Platonic no more. According to a recent study published in Scientific American, we’re hot for our friends.



Platonic no more. According to a recent study published in Scientific American, we’re hot for our friends. The study, conducted by researchers at University of Wisconsin-Eau Claire, examined 88 pairs of opposite-sex heterosexual friends and found that men were more likely to be attracted to their female friends than women to their male friends. Males were also more likely to see this attraction as mutual, an observation FM made well before the Scientific American.

FM wanted a Harvard opinion on this study and consulted Social Studies lecturer Bonnie M. Talbert, who teaches Freshman Seminar 47p: “Just Friends: I Don’t Love You Like That.”

Talbert quickly noted that men and women could just be friends and, when asked about possible evolutionary explanations for the findings, Talbert tilted her head back and chuckled. “Evolutionary claims about mating behavior in general are subject to a lot of challenge. In this study of only 88 pairs, there isn’t enough data to warrant evolutionary and universal claims about human behavior,” Talbert said.

Using evolutionary psychology, Talbert outlined two problems with these conclusions. First, there is not much known about the savanna, the environment in which our brains and human instincts evolved when we were still in tribal societies. In turn, it is unfeasible to make broad assumptions about the evolutionary origins of our behavior. Second, even if certain genes were expressed in the savanna, that doesn’t account for current radically different environments. “It’s almost too simple to say that men were and are promiscuous and that evolution proves this,” Talbert explained.

Talbert also noted that an analysis of our popular culture is critical to a study on sexual attraction between friends. “You need seriously to consider rivaling hypotheses. For example, there are many romantic comedies about friends becoming involved, and that’s what you want in a movie—you want sparks, the dramatic tension. These narratives have seeped into our culture and have certainly influenced the nature of our relationships,” Talbert said.

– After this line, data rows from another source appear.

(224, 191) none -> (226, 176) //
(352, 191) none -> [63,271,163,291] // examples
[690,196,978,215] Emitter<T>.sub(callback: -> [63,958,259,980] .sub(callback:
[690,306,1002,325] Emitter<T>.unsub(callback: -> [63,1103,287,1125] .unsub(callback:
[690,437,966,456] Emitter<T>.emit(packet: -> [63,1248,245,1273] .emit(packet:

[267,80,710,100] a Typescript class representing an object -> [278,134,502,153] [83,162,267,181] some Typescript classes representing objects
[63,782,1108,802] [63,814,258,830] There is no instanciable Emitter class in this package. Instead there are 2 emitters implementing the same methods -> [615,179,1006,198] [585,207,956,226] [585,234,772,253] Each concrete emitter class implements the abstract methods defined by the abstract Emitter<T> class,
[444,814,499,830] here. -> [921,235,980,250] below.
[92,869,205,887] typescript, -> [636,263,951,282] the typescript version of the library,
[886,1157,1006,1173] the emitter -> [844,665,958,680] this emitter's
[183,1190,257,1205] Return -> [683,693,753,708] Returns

“I don’t think that the researchers were trying to imply something sinister about friendships, but I’m afraid that people will question their friendships and think that they are false or inauthentic, ” Talbert cautioned. “Studies like this could reinforce a dangerous stereotype in which men only value women insofar as their possible objects of their sexual desires, and we should push back against that.” Moral of the story? Billy Crystal is 23 years ahead of the Scientific American, and we’re still caught up in Meg Ryan’s hair—and the happy ending.